▶ **Data to examine**:
++++

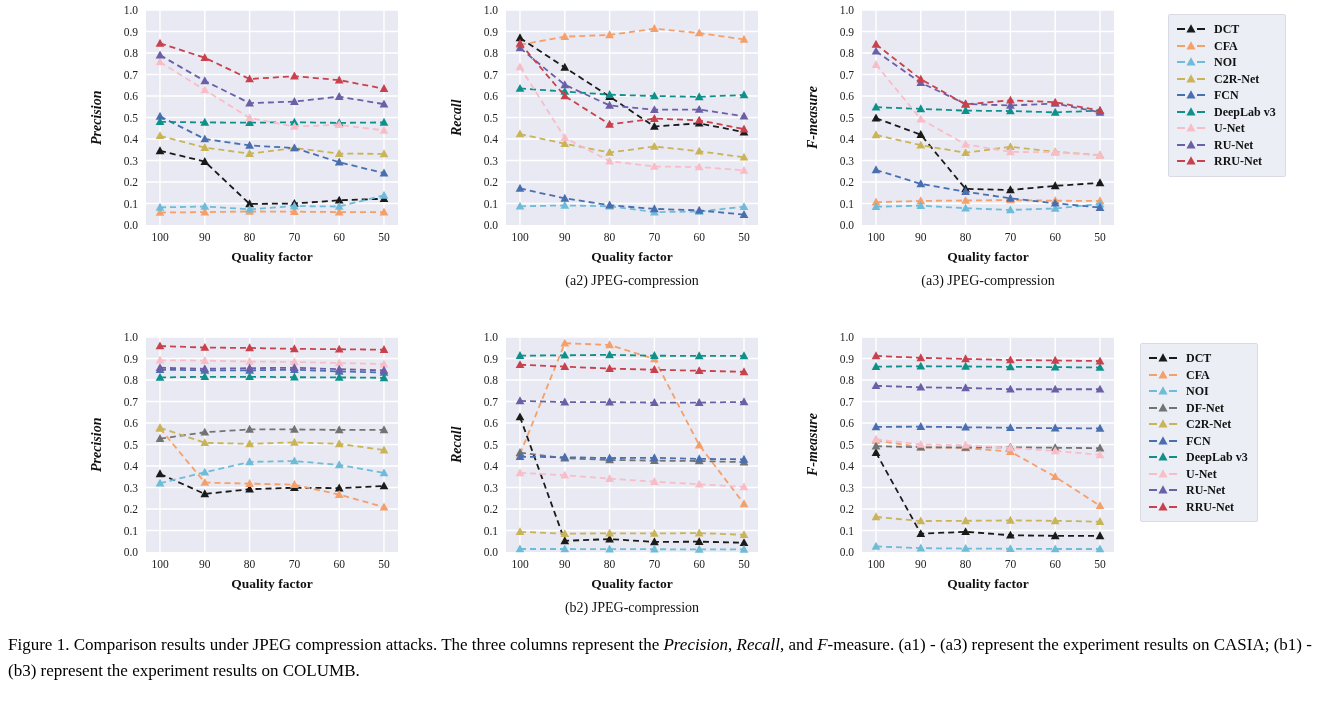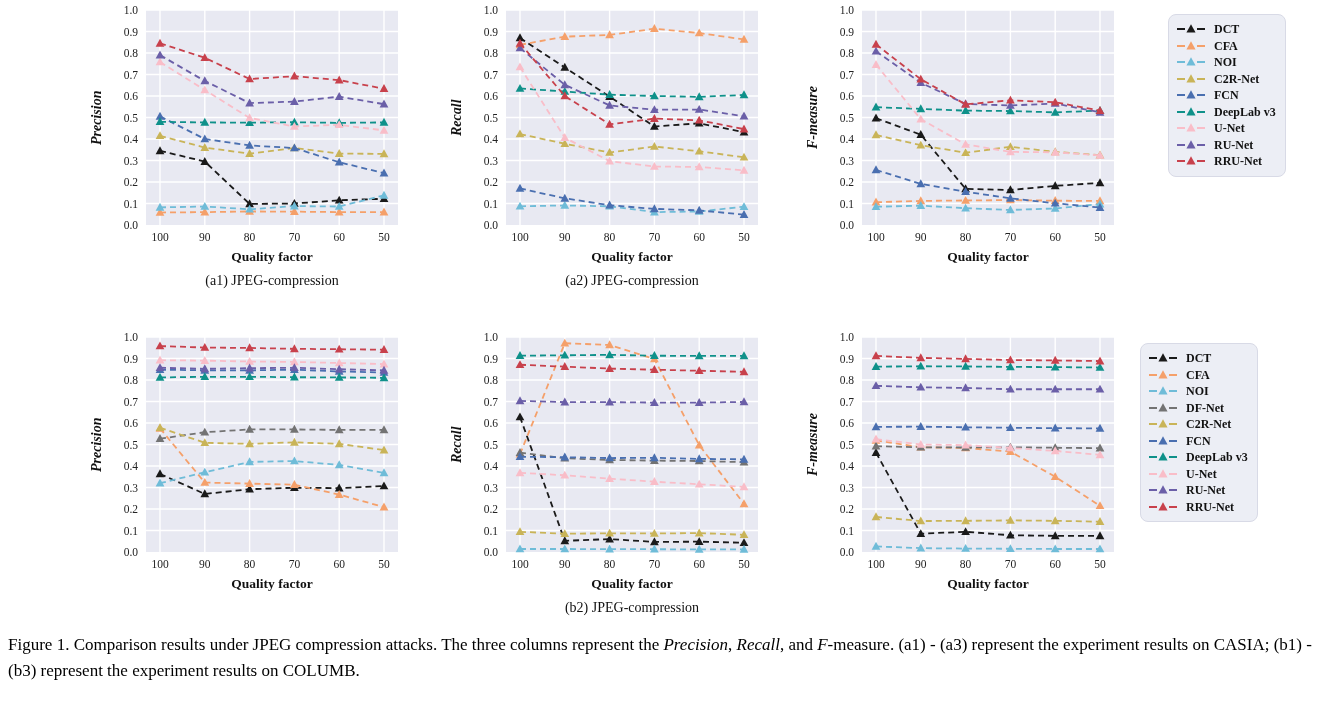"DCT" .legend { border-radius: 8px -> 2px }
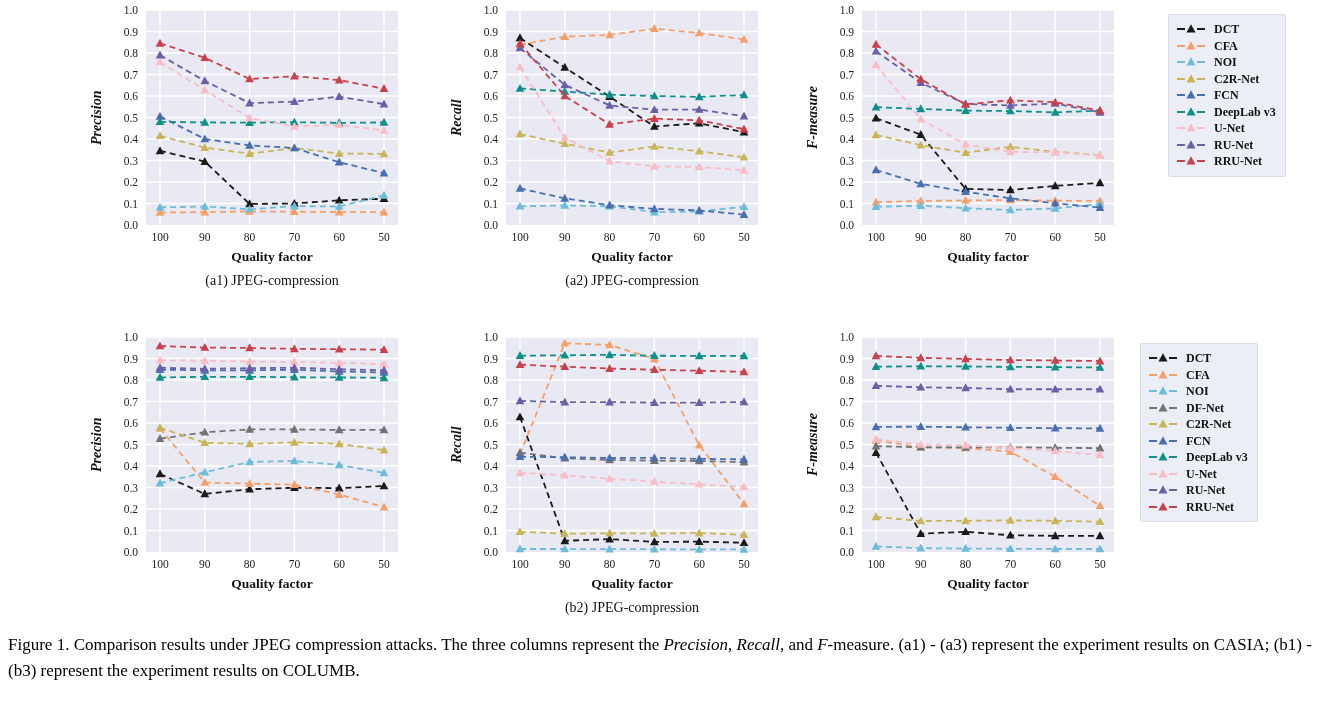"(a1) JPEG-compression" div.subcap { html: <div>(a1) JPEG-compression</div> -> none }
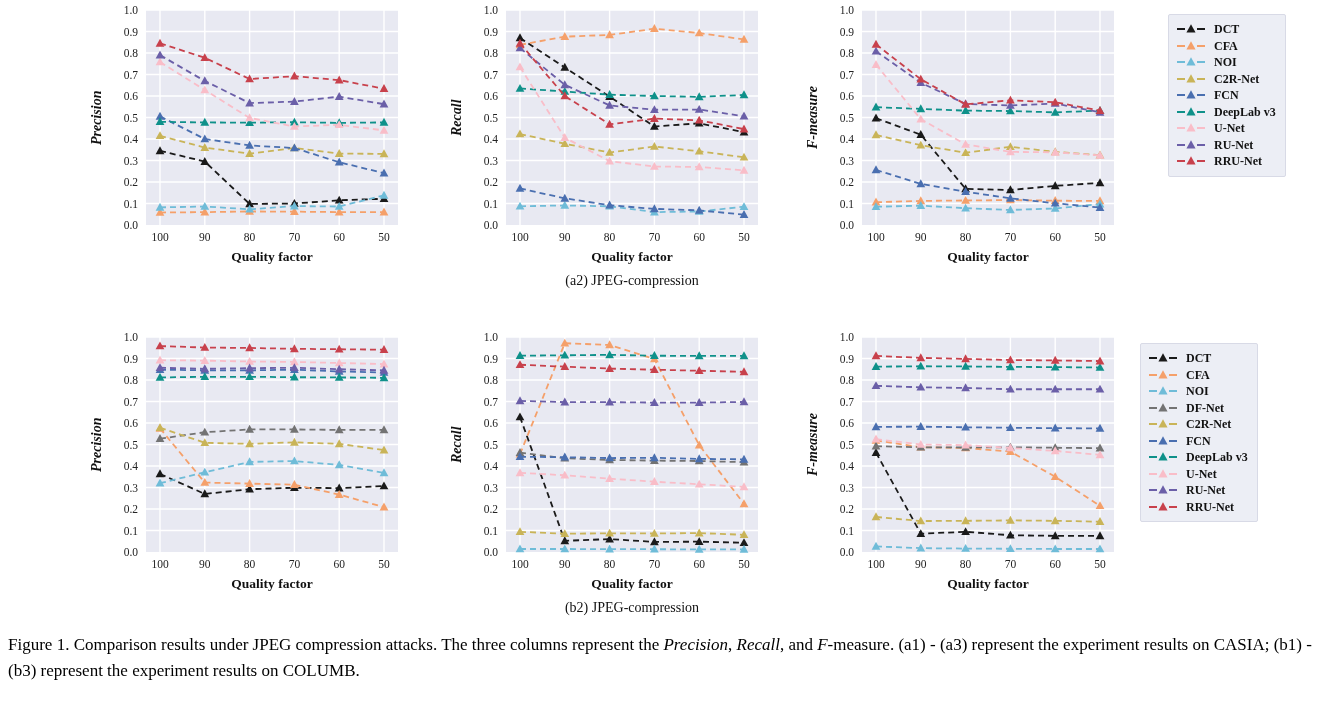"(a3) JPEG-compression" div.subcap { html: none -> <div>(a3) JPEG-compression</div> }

++++

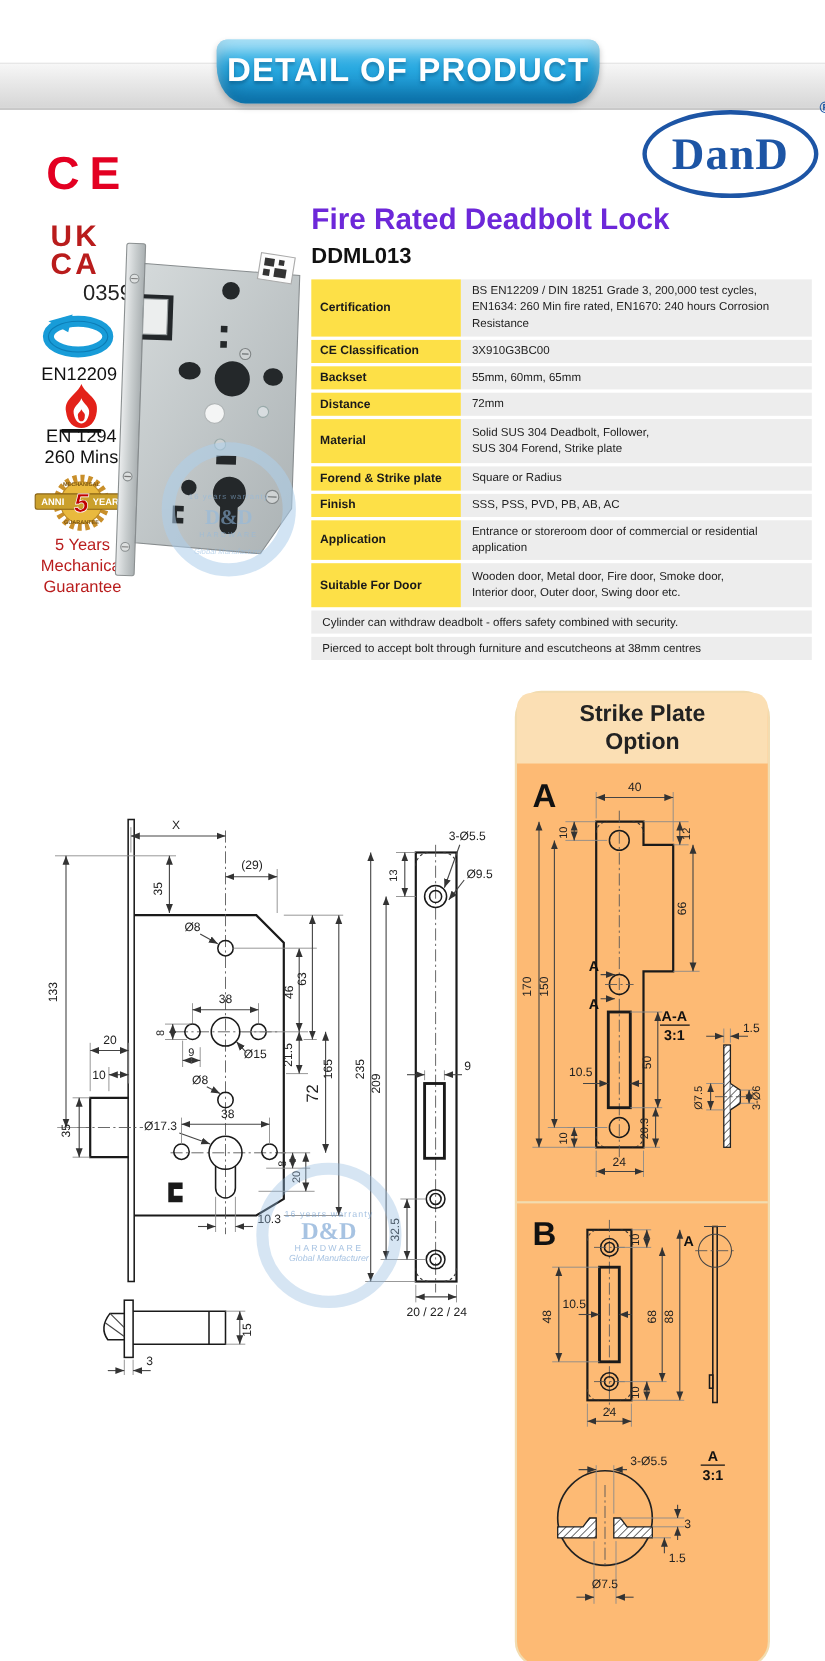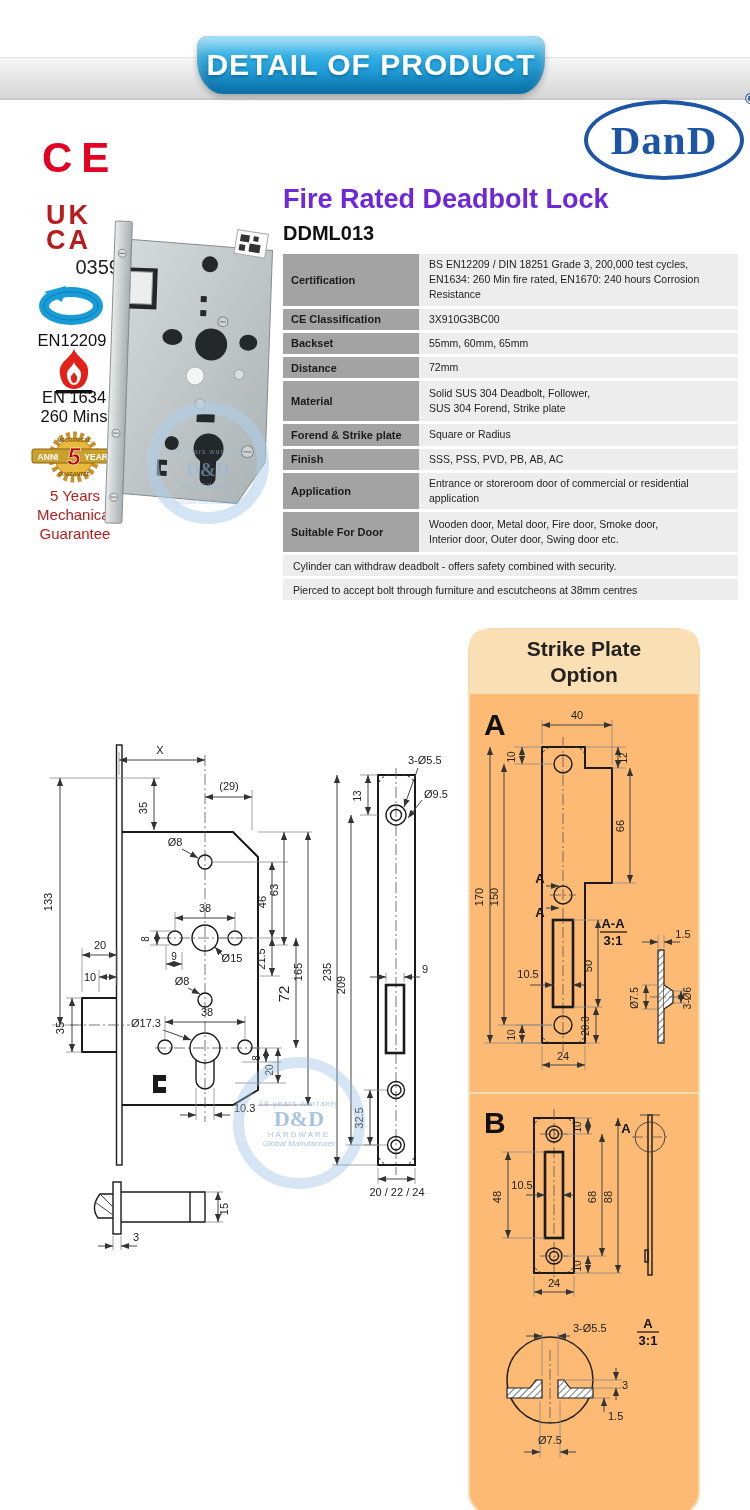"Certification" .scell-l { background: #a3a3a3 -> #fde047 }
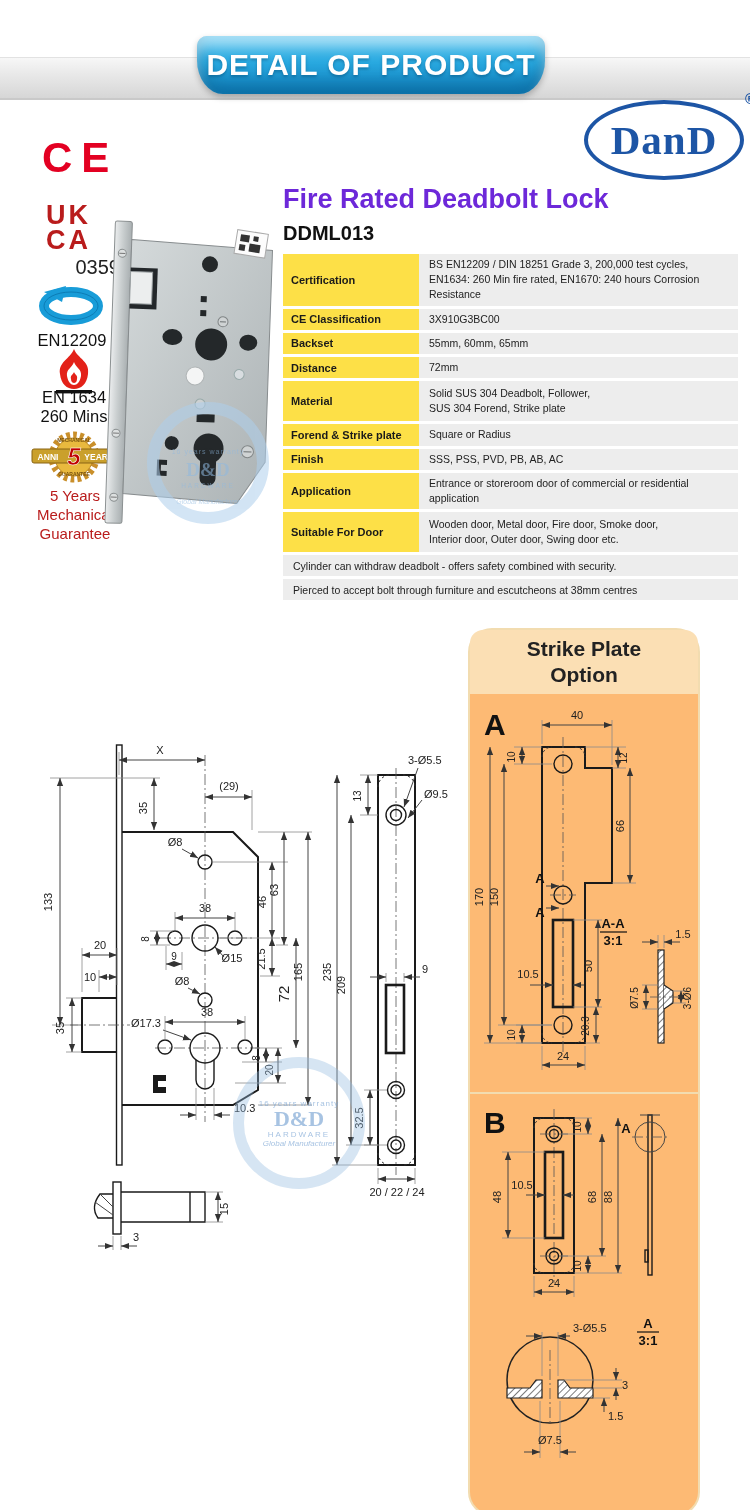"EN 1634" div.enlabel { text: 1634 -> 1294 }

++++

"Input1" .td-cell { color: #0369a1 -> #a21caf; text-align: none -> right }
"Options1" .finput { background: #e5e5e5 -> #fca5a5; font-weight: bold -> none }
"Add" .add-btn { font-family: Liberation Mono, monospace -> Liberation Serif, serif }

++++

Reproduce the listing above from the line that holds "border-radius: 8px ->" through the line that holds "html: none ->", both included, with the pictures left out.

"DCT" .legend { border-radius: 8px -> 2px }
"(a1) JPEG-compression" div.subcap { html: <div>(a1) JPEG-compression</div> -> none }
"(a3) JPEG-compression" div.subcap { html: none -> <div>(a3) JPEG-compression</div> }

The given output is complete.